NusantaraInsight, Makassar — Setelah melepas jabatannya sebagai Bupati Luwu Timur (5 April 2021 – 20 Februari 2025), Drs. Budiman, M.Pd., Senin (5/5/2025) berhasil meraih gelar doktor dalam Bidang Ilmu Hukum dengan yudisium “cumlaude” di Universitas Hasanuddin.
Mempertahankan disertasi berjudul “Rekonstruksi Pengaturan Pemenuhan Hak Guru Berbasis Keadilan”, dalam sidang Promosi Doktor yang dipimpin Dekan Fakultas Hukum Unhas Prof.Dr. Hamzah Halim S.H.,M.Ap atas nama Rektor Unhas merangkap Ketua Sidang Promosi, Budiman berhasil menyelesaikan pendidikan doktor dalam waktu 2 tahun 8 bulan dengan indeks prestasi yang hampir sempurna.

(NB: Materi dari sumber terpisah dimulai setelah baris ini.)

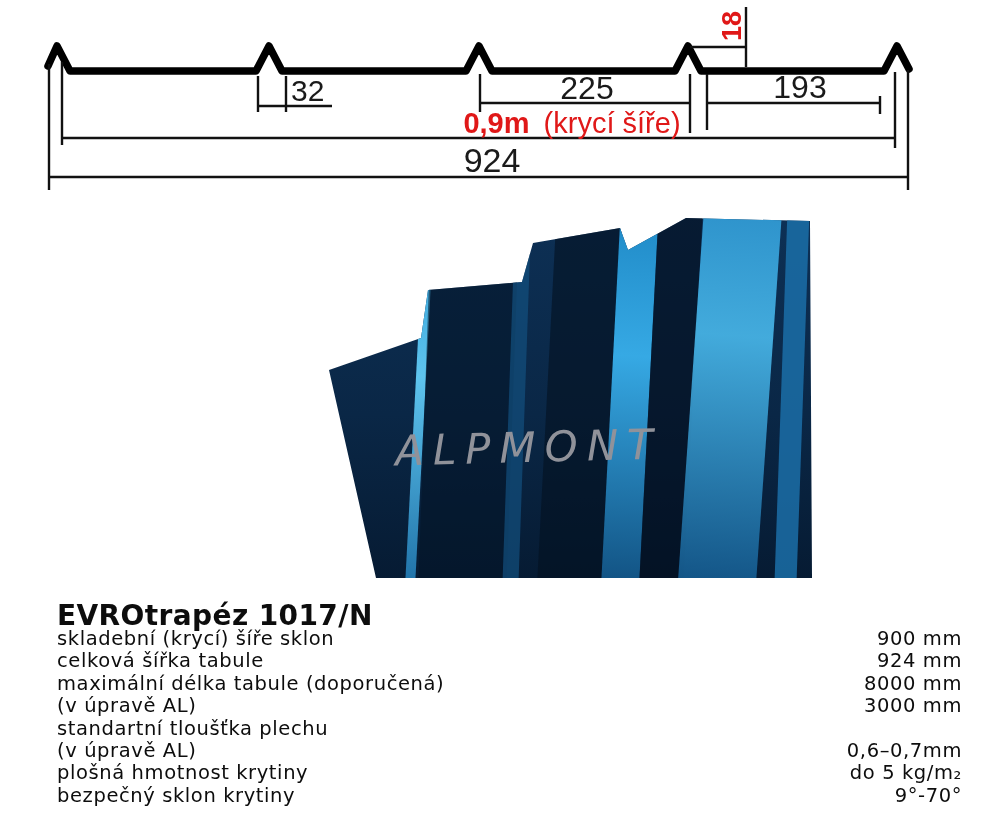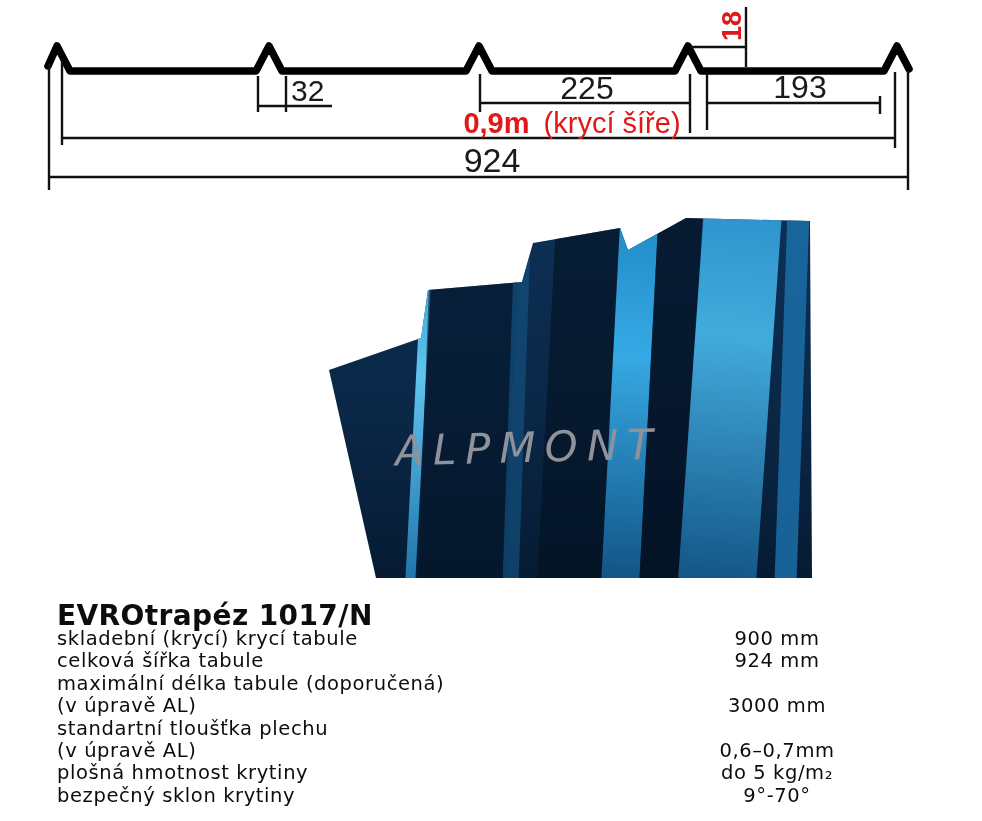"skladební (krycí) krycí tabule" span.spec-label { text: krycí tabule -> šíře sklon }
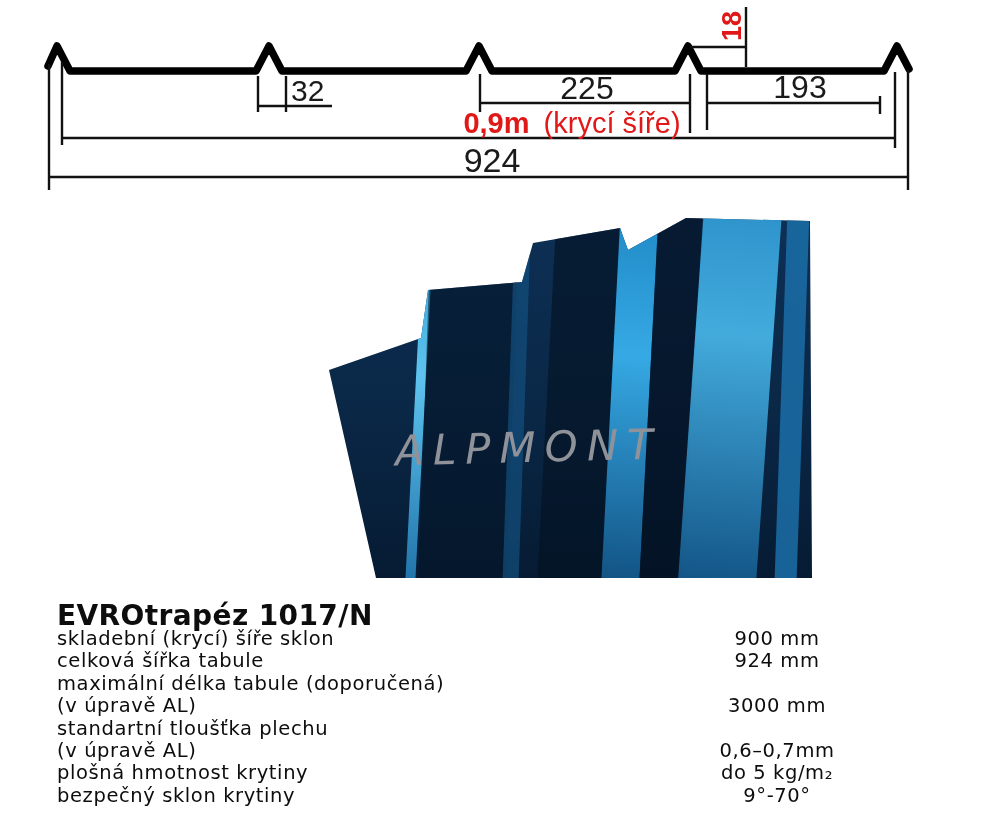"900 mm" .spec-value { text-align: center -> right }
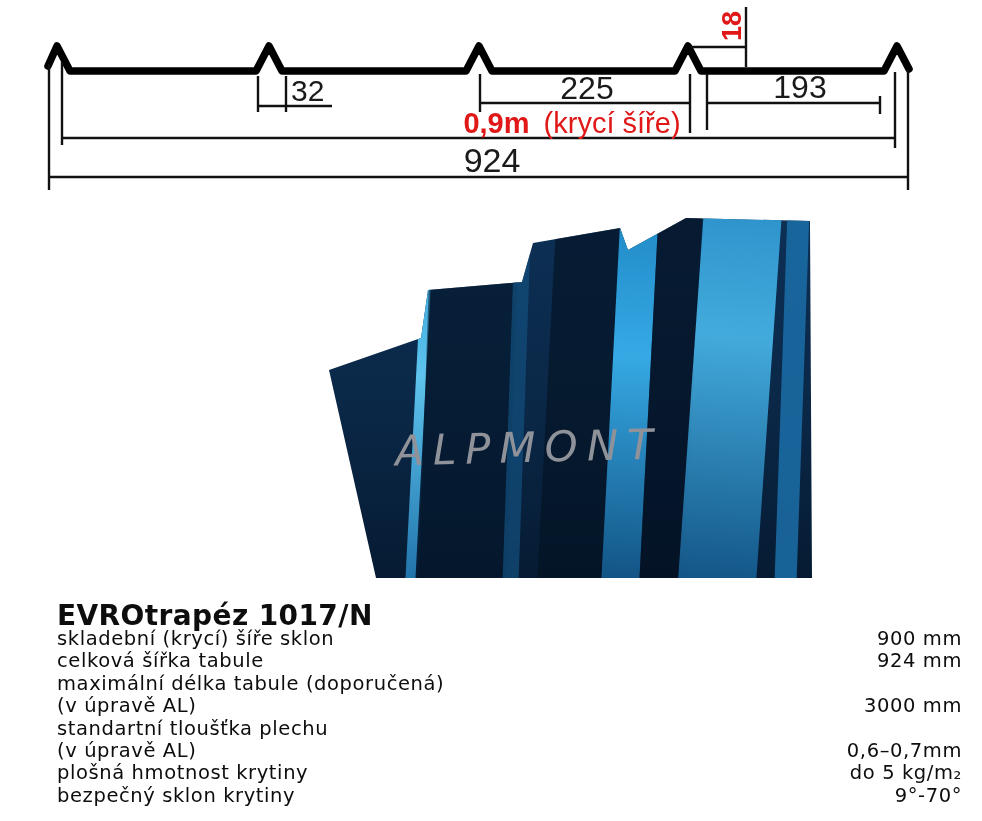"8000 mm" span.spec-value { html: none -> <span>8000 mm</span> }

“Promovendus mencatat indeks prestasi kumulatif (IPK) 3,95 dengan nilai disertasi 90,977,” ujar Prof. Hamzah Halim yang juga sebagai Promotor Dr.Drs.Budiman,M.Pd bersama Prof.Dr.Irwansyah, S.H.,M.H, dan Prof.Dr. Iin Karita Sakharina, S.H.M.A yang juga menjabat Wakil Dekan Bidang Perencanaan Sumber Daya dan Alumni Fakultas Hukum Unhas. Bertindak sebagai penguji eksternal Prof.Dr.Zudan Arif Fahrullah, S.H.,M.H. (Kepala Badan Kepegawaian Negara –BKN) dengan penguji internal masing-masing: Prof.Dr.Abdul Razak, S.H.M.H., Prof.Dr.Syamsul Bachri, S.H.,M.H., Prof.Dr. Ahmadi Miru, S.H., M.H., dan Prof.Dr.Musakkir, S.H.,M.H.
Tim promotor Prof.Irwansyah memberikan apresiasi terhadap disertasi promovendus karena menyangkut atau membahas masalah besar namun solusinya kecil. Selama 78 tahun Indonesia merdeka, masalah ini terus dipersoalkan.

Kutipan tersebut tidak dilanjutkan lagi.